Human and mouse respiratory tracts show anatomical and physiological differences, making it necessary to develop alternative experimental models for many respiratory diseases study. Pig has been recognized as a valuable biomedical model, in particular for lung transplantation or pathologies such as cystic fibrosis and influenza infection. However, there is a lack of knowledge about the porcine respiratory system, and more precisely about dendritic cells (DCs) and macrophages (Mθs).

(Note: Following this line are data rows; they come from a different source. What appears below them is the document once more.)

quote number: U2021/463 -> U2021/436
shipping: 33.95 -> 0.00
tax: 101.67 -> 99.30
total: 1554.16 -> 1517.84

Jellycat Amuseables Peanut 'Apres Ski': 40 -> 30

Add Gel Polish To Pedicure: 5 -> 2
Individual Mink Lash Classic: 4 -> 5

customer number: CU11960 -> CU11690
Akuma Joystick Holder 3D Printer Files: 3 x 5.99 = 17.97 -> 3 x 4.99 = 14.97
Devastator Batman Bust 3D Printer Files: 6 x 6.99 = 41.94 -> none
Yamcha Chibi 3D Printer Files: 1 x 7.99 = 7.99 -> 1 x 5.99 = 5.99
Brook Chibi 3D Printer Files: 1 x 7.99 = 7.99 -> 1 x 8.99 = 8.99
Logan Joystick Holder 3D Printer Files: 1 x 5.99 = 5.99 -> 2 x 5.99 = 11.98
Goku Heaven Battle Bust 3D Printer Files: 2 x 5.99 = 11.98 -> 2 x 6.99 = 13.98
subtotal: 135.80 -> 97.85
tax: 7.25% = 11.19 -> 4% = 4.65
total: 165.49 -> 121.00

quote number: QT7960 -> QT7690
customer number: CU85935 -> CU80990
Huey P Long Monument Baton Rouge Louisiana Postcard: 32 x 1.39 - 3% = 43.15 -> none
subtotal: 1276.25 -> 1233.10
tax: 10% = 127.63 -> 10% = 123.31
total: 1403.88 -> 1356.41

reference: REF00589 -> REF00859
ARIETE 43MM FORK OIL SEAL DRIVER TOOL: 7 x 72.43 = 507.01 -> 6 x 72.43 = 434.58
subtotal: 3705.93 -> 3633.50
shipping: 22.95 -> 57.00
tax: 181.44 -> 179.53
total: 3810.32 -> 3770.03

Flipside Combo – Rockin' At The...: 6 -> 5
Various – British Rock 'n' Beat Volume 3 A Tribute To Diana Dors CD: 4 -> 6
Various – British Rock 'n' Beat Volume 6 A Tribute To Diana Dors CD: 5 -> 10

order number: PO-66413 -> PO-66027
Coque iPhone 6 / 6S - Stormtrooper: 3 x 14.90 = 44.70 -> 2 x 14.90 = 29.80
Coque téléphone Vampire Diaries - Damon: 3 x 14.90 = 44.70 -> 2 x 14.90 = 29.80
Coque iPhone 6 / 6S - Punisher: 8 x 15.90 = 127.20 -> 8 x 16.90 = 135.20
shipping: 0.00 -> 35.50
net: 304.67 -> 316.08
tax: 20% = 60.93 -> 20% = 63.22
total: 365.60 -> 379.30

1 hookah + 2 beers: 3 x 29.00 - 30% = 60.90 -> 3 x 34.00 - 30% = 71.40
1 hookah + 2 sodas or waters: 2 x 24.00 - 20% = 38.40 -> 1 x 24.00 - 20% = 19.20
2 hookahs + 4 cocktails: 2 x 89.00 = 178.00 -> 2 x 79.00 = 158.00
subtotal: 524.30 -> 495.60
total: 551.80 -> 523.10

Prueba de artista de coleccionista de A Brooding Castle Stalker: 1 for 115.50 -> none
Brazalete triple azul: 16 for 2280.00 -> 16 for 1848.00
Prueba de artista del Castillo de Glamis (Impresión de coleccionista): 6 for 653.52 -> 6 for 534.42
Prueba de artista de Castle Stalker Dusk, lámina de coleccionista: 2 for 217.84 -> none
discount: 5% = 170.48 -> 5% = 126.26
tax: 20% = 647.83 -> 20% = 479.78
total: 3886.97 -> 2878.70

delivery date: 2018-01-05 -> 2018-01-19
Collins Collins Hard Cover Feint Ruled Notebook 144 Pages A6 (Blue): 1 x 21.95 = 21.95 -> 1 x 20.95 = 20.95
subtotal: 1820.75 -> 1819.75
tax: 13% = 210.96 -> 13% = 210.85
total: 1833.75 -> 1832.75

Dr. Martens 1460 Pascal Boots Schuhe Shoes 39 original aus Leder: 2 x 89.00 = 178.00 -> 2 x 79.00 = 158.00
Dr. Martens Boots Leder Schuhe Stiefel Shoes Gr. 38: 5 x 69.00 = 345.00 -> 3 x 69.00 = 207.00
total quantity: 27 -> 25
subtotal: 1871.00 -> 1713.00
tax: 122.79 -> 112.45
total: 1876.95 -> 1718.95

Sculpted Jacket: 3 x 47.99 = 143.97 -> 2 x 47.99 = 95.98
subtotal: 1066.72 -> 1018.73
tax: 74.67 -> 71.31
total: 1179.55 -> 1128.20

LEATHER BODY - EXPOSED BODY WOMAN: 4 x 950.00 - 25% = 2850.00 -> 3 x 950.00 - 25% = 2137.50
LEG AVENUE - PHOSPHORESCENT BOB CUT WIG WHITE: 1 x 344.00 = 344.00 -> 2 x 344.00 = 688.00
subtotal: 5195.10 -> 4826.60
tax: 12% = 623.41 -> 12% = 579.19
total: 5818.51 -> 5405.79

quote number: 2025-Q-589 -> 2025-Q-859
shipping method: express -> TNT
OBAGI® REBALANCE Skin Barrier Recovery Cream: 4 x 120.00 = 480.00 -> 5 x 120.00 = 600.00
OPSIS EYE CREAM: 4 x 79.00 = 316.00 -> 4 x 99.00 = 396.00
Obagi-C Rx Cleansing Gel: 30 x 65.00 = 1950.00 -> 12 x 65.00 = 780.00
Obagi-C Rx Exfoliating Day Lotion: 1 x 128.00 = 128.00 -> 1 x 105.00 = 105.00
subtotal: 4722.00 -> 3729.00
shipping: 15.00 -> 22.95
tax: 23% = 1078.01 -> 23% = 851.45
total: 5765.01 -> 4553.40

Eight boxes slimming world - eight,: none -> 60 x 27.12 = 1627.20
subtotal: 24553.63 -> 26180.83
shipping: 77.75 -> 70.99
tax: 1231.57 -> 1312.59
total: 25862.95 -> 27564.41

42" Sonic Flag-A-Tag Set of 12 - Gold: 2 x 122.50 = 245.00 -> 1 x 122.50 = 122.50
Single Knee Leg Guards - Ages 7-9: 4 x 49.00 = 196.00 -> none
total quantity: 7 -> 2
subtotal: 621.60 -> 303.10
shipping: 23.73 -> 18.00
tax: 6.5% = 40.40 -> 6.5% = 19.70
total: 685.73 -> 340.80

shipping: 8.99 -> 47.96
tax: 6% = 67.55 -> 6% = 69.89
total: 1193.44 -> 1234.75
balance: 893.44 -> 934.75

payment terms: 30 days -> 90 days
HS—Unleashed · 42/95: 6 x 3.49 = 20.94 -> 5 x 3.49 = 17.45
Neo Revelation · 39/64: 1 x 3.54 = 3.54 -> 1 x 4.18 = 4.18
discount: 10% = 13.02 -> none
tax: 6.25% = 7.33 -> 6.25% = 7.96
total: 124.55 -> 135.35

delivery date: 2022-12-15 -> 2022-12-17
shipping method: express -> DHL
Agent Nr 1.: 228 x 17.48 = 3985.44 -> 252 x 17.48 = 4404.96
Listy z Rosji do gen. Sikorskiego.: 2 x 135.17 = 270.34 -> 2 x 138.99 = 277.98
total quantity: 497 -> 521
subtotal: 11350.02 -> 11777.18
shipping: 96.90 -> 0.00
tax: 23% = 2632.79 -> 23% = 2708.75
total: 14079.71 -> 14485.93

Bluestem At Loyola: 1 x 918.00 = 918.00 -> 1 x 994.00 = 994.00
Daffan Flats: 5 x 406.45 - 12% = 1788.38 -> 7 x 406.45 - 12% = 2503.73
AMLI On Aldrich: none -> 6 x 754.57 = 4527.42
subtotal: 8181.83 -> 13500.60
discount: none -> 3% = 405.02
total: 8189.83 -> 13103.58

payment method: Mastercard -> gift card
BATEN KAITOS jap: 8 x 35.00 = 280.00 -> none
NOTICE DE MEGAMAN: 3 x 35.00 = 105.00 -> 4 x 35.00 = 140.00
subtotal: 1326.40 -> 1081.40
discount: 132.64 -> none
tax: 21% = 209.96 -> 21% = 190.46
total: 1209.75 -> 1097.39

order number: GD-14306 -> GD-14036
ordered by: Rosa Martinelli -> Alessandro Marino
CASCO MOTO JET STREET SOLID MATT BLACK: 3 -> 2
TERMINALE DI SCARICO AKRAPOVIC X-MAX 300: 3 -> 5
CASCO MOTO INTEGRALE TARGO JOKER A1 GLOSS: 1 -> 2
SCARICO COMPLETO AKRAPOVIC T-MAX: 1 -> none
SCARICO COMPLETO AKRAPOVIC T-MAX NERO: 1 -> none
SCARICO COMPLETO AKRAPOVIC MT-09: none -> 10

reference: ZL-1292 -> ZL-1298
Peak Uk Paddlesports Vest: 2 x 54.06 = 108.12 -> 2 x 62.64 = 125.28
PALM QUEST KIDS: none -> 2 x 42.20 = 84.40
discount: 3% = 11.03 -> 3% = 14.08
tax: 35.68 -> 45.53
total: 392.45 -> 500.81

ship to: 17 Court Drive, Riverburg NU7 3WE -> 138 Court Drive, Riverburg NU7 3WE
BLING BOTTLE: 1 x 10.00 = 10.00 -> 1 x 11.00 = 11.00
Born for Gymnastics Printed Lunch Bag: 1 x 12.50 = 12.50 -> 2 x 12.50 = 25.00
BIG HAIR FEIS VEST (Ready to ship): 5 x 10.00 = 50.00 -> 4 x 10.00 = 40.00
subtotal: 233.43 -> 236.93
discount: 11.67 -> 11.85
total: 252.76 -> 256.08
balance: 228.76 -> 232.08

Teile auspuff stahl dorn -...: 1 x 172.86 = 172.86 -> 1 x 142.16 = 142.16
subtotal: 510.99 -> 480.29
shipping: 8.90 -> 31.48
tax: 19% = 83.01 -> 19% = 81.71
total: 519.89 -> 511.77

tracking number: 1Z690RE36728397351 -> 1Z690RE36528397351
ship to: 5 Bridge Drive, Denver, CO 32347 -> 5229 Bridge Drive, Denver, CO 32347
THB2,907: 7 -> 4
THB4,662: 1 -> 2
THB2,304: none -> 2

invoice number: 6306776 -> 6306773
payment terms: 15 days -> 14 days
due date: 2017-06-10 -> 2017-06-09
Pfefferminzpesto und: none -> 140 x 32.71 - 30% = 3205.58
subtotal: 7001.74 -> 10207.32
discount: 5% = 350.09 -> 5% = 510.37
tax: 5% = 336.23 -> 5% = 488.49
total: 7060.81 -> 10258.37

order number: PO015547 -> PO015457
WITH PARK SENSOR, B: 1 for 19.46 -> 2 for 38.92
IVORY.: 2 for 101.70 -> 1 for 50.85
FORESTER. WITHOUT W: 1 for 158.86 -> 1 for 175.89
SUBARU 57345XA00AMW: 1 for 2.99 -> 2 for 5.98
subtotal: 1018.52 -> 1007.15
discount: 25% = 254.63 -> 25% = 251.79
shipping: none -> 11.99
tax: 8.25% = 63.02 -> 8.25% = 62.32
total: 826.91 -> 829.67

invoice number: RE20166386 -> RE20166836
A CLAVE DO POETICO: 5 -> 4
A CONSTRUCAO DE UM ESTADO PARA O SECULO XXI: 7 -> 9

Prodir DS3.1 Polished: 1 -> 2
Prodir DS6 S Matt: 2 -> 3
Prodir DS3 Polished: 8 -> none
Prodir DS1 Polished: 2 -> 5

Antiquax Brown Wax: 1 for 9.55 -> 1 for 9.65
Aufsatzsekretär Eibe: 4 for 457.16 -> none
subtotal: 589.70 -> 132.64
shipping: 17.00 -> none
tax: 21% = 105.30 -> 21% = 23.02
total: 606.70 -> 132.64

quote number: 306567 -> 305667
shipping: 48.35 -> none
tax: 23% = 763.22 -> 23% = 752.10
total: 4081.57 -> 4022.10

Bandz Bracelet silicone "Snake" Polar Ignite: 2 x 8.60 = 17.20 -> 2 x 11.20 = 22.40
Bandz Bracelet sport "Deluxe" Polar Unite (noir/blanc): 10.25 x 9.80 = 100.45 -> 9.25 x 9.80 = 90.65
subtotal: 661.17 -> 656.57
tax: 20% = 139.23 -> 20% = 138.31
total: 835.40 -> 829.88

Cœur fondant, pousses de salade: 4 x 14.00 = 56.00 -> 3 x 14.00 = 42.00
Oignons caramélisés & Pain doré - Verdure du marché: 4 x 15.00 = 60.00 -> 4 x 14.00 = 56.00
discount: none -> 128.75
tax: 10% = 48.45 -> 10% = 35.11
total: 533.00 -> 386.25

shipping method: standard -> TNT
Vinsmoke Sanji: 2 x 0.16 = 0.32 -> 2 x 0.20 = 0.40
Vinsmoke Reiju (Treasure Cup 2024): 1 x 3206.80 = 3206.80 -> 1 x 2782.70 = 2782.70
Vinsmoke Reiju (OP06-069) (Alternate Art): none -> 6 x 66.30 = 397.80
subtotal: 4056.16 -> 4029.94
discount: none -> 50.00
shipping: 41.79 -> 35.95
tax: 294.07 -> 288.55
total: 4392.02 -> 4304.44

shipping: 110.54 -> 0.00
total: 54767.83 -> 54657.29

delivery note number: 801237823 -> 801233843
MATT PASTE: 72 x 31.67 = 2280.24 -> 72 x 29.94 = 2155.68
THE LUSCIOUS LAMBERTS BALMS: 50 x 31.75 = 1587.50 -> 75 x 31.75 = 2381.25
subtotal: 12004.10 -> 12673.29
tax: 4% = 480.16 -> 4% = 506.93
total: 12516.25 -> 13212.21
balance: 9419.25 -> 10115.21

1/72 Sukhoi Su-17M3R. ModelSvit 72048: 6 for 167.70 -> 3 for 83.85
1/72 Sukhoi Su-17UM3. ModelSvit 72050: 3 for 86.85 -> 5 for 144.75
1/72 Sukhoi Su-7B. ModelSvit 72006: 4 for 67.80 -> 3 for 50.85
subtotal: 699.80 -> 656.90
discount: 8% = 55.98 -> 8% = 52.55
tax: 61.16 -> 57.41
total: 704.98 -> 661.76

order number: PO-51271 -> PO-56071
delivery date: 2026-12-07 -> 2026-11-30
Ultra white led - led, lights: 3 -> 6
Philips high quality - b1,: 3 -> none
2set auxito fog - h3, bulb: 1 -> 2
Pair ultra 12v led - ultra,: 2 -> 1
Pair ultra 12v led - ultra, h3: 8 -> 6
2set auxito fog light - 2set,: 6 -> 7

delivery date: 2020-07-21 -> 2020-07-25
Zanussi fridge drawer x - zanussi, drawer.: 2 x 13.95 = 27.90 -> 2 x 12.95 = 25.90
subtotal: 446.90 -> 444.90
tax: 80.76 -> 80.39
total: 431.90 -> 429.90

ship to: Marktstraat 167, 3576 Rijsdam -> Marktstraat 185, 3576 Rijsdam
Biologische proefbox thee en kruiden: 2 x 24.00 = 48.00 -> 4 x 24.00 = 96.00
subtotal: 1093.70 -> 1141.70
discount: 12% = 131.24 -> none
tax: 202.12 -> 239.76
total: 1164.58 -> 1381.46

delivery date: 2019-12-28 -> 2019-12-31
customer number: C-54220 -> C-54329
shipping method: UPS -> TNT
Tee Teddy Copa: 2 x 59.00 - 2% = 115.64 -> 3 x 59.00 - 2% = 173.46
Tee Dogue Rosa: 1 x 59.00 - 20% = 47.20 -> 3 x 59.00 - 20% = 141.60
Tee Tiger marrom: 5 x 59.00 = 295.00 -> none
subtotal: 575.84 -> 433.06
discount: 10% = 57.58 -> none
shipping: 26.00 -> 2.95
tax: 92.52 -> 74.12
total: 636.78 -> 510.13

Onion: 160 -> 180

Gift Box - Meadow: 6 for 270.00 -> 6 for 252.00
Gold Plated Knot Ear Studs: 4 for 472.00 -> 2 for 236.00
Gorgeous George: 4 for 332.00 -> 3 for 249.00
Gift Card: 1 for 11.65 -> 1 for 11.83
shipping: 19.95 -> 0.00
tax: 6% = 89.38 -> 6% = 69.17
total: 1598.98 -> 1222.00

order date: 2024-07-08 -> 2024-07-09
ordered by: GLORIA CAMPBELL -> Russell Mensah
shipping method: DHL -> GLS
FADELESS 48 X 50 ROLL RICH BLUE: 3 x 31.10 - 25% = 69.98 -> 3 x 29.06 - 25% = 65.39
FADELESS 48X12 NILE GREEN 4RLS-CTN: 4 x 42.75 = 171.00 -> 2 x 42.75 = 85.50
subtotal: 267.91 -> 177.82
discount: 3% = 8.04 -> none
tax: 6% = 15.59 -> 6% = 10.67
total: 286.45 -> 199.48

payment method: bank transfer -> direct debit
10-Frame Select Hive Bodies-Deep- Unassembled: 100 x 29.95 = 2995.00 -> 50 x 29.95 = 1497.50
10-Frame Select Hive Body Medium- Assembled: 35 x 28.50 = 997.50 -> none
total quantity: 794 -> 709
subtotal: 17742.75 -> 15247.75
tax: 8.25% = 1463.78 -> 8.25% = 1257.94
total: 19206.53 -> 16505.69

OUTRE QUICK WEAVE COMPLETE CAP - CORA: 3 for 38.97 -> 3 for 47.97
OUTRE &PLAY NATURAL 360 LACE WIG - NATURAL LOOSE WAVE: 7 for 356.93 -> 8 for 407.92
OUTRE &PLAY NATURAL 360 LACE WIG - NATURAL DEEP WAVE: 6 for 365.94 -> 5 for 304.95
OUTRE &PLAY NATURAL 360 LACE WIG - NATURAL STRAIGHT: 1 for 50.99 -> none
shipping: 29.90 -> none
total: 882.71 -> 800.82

Using flow cytometry, confocal microscopy and qRT-PCR, we segregated and studied six populations of pig lung DCs/Mθs: conventional DCs (cDC) 1 and cDC2, inflammatory monocyte-derived DCs (moDCs), monocyte-derived Mθs (moMθs) and interstitial and alveolar Mθs. We then assessed their different functional capacities after cell sorting at steady state in vitro or after an influenza infection in vivo.

The three DC subsets present migratory and naïve T cells stimulation capacities. As observed in human and mice, porcine cDC1 and cDC2 were able to induce Th1 and Th2 responses, respectively. Interestingly, inflammatory cytokines-secreting moDCs increased in the porcine lung upon influenza infection, as observed in the mouse model. Pig cDC2 shared some human characteristics that are not observed in mice, namely the expression of FCɛRIα and Langerin, and an intra-epithelial localization.

This work, by unraveling the extended similarities of the porcine and human lung DC/Mθ networks, highlights the relevance of pig, both as an exploratory model of DC/Mθ functions and as a model for human inflammatory lung pathologies.